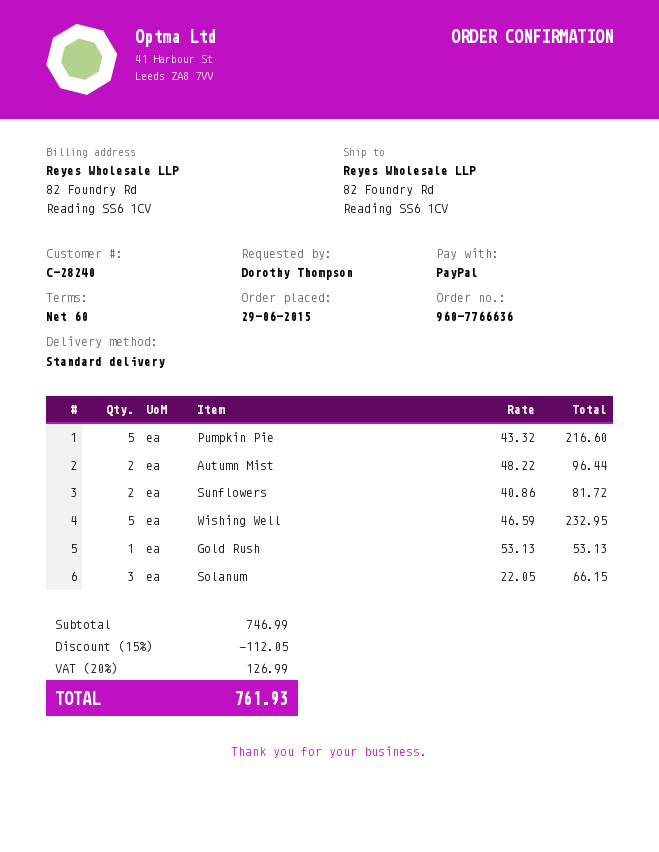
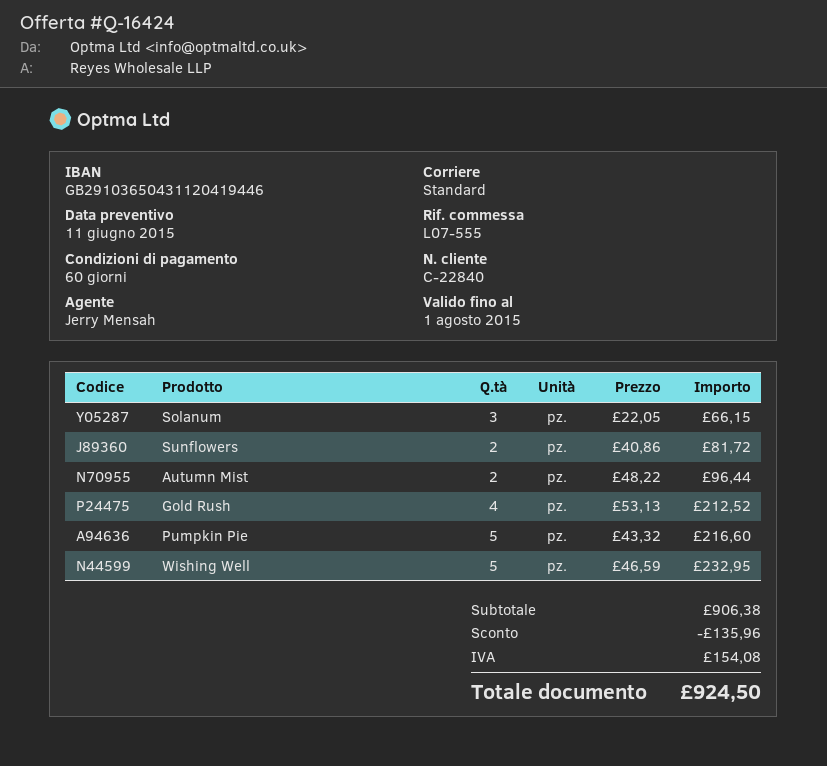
customer number: C-28240 -> C-22840
Gold Rush: 1 x 53.13 = 53.13 -> 4 x 53.13 = 212.52
subtotal: 746.99 -> 906.38
discount: 112.05 -> 135.96
tax: 126.99 -> 154.08
total: 761.93 -> 924.50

──────────

■ **EXERCISE BRIEF**
Restate exactly each line of the data from the one bearing "discount: 112.05 -> 135.96" to the end, and add nothing.

■ **RESULT OF THE TASK**
discount: 112.05 -> 135.96
tax: 126.99 -> 154.08
total: 761.93 -> 924.50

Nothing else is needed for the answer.